[INSTRUCTIONS FOR THE TASK] Return each record word for word, keeping none of its pictures.

(Records from a collection)
□ □ □ □ □ □ □
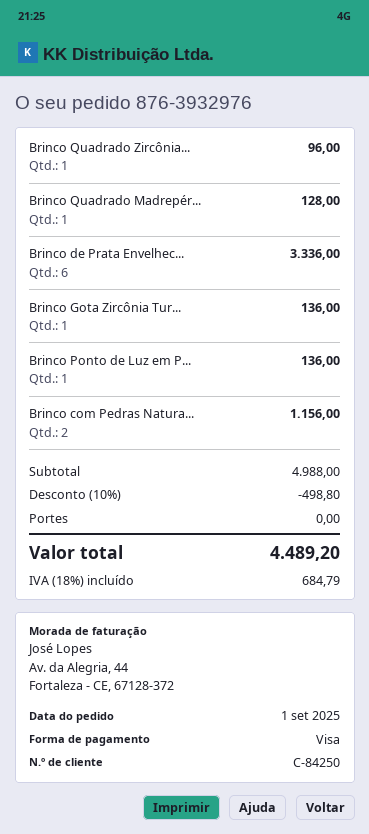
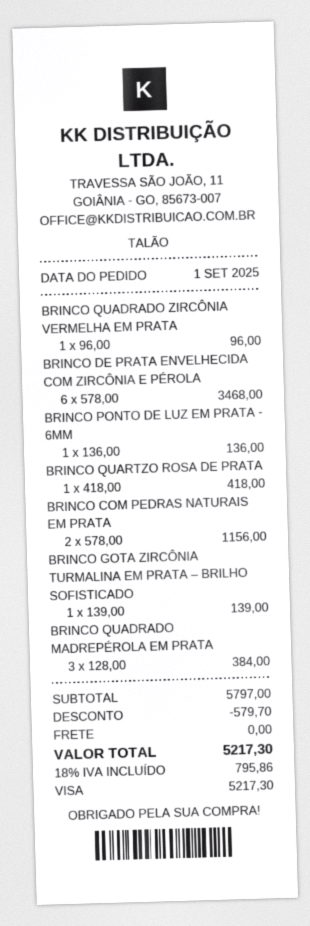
Brinco Quadrado Madrepér...: 1 for 128.00 -> 3 for 384.00
Brinco de Prata Envelhec...: 6 for 3336.00 -> 6 for 3468.00
Brinco Gota Zircônia Tur...: 1 for 136.00 -> 1 for 139.00
BRINCO QUARTZO ROSA DE PRATA: none -> 1 for 418.00
subtotal: 4988.00 -> 5797.00
discount: 498.80 -> 579.70
tax: 18% = 684.79 -> 18% = 795.86
total: 4489.20 -> 5217.30

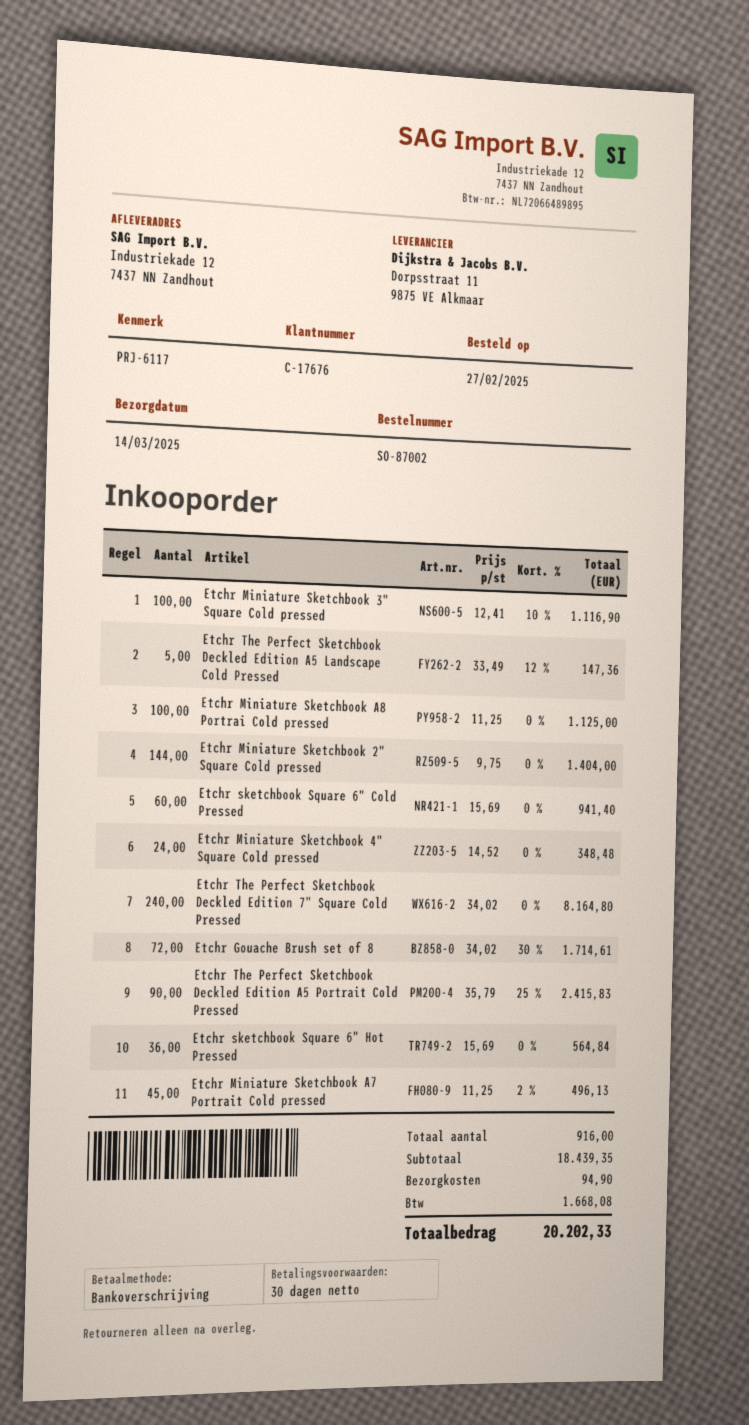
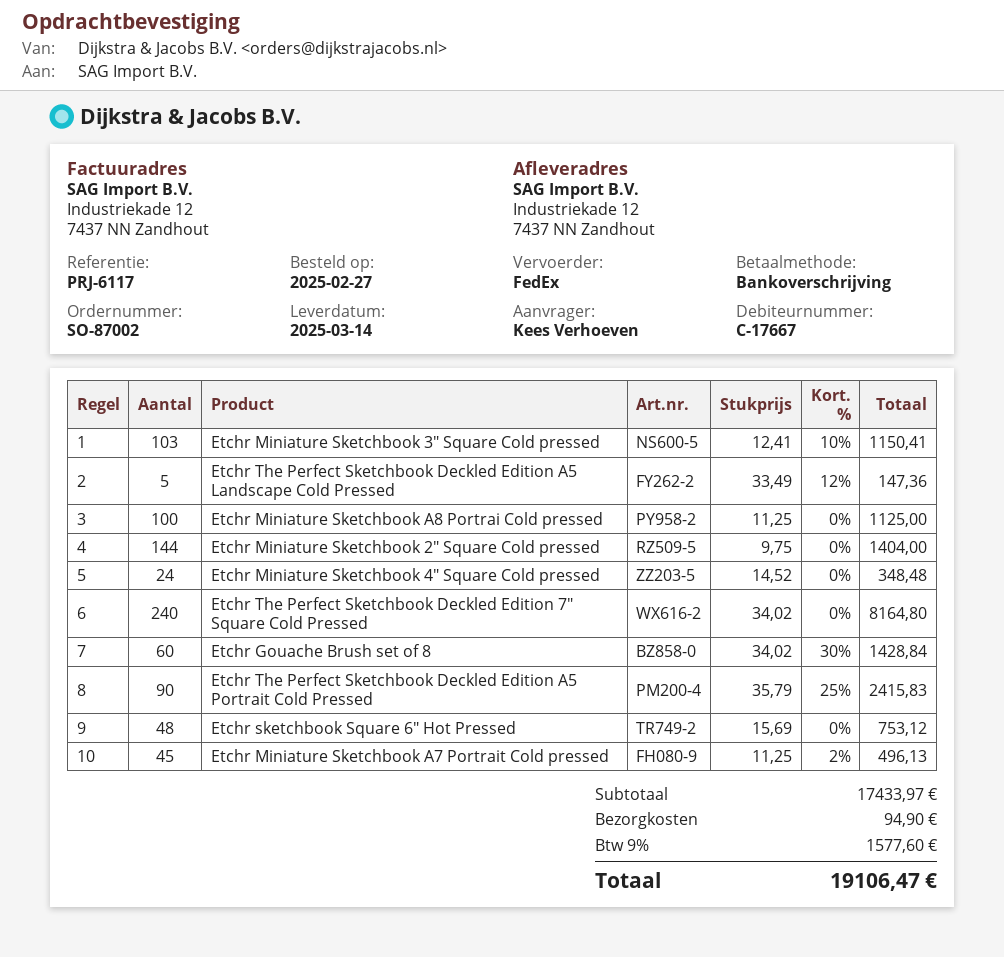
customer number: C-17676 -> C-17667
Etchr Miniature Sketchbook 3" Square Cold pressed: 100 x 12.41 - 10% = 1116.90 -> 103 x 12.41 - 10% = 1150.41
Etchr sketchbook Square 6" Cold Pressed: 60 x 15.69 = 941.40 -> none
Etchr Gouache Brush set of 8: 72 x 34.02 - 30% = 1714.61 -> 60 x 34.02 - 30% = 1428.84
Etchr sketchbook Square 6" Hot Pressed: 36 x 15.69 = 564.84 -> 48 x 15.69 = 753.12
subtotal: 18439.35 -> 17433.97
tax: 1668.08 -> 1577.60
total: 20202.33 -> 19106.47

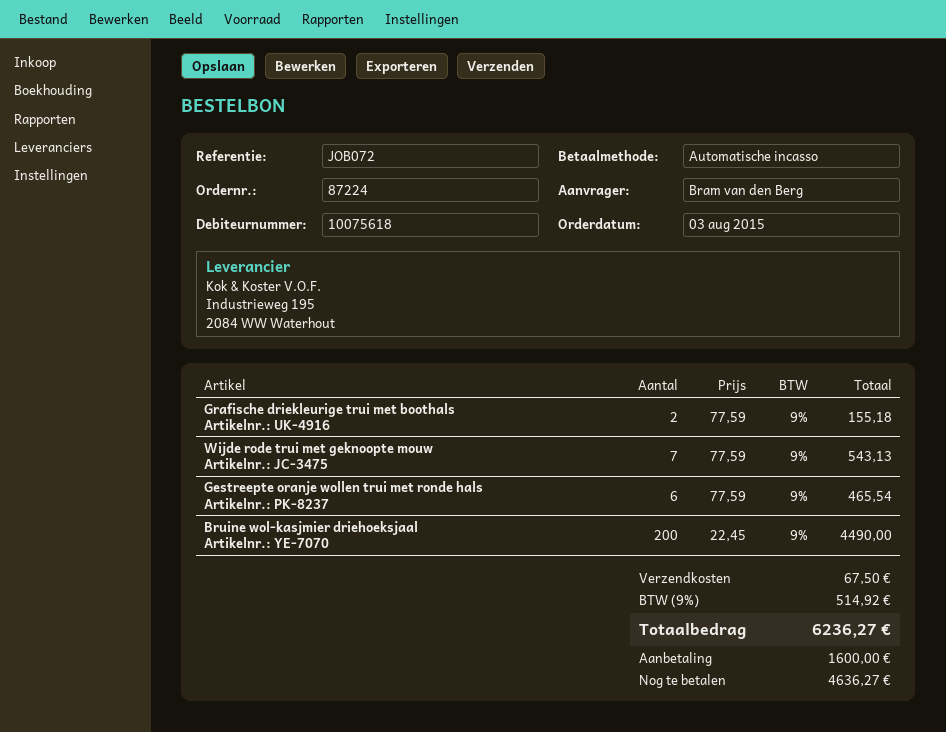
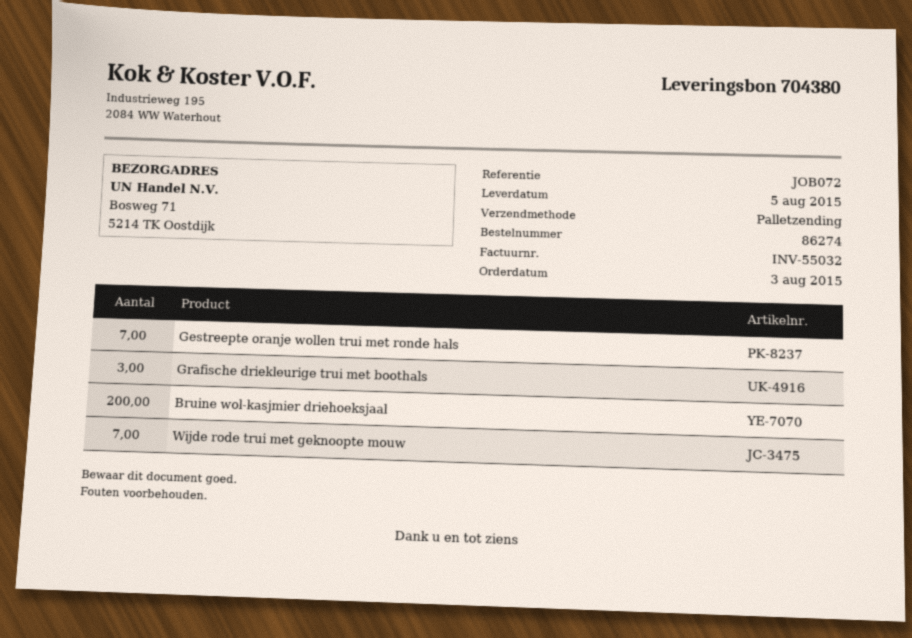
order number: 87224 -> 86274
Grafische driekleurige trui met boothals: 2 -> 3
Gestreepte oranje wollen trui met ronde hals: 6 -> 7

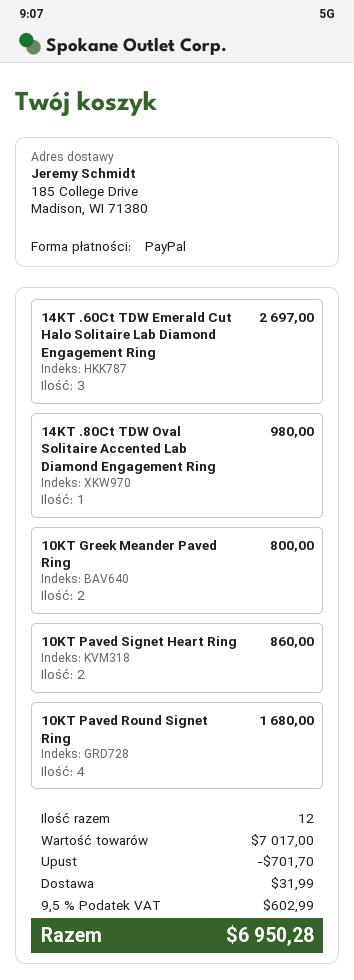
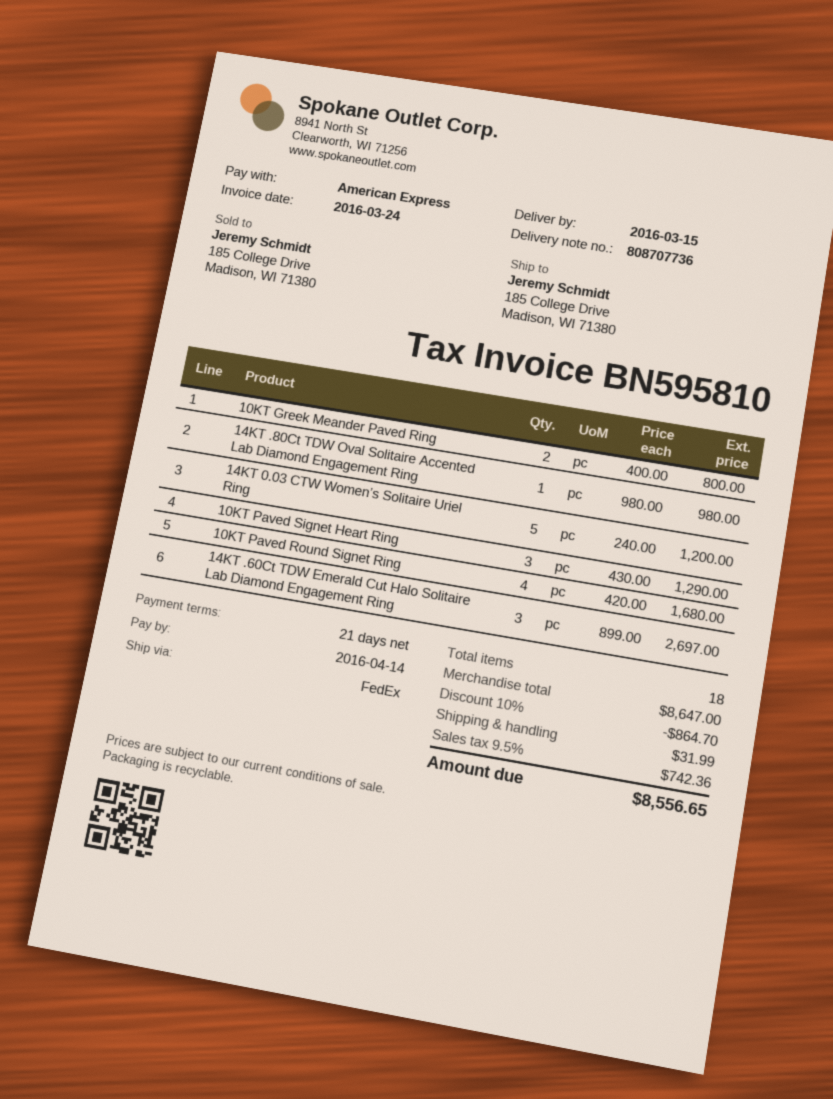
payment method: PayPal -> American Express
10KT Paved Signet Heart Ring: 2 for 860.00 -> 3 for 1290.00
14KT 0.03 CTW Women’s Solitaire Uriel Ring: none -> 5 for 1200.00
total quantity: 12 -> 18
subtotal: 7017.00 -> 8647.00
discount: 701.70 -> 864.70
tax: 9.5% = 602.99 -> 9.5% = 742.36
total: 6950.28 -> 8556.65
□ □ □ □ □ □ □
[RESPONSE TO THIS TASK]
Brinco Quadrado Madrepér...: 1 for 128.00 -> 3 for 384.00
Brinco de Prata Envelhec...: 6 for 3336.00 -> 6 for 3468.00
Brinco Gota Zircônia Tur...: 1 for 136.00 -> 1 for 139.00
BRINCO QUARTZO ROSA DE PRATA: none -> 1 for 418.00
subtotal: 4988.00 -> 5797.00
discount: 498.80 -> 579.70
tax: 18% = 684.79 -> 18% = 795.86
total: 4489.20 -> 5217.30

customer number: C-17676 -> C-17667
Etchr Miniature Sketchbook 3" Square Cold pressed: 100 x 12.41 - 10% = 1116.90 -> 103 x 12.41 - 10% = 1150.41
Etchr sketchbook Square 6" Cold Pressed: 60 x 15.69 = 941.40 -> none
Etchr Gouache Brush set of 8: 72 x 34.02 - 30% = 1714.61 -> 60 x 34.02 - 30% = 1428.84
Etchr sketchbook Square 6" Hot Pressed: 36 x 15.69 = 564.84 -> 48 x 15.69 = 753.12
subtotal: 18439.35 -> 17433.97
tax: 1668.08 -> 1577.60
total: 20202.33 -> 19106.47

order number: 87224 -> 86274
Grafische driekleurige trui met boothals: 2 -> 3
Gestreepte oranje wollen trui met ronde hals: 6 -> 7

payment method: PayPal -> American Express
10KT Paved Signet Heart Ring: 2 for 860.00 -> 3 for 1290.00
14KT 0.03 CTW Women’s Solitaire Uriel Ring: none -> 5 for 1200.00
total quantity: 12 -> 18
subtotal: 7017.00 -> 8647.00
discount: 701.70 -> 864.70
tax: 9.5% = 602.99 -> 9.5% = 742.36
total: 6950.28 -> 8556.65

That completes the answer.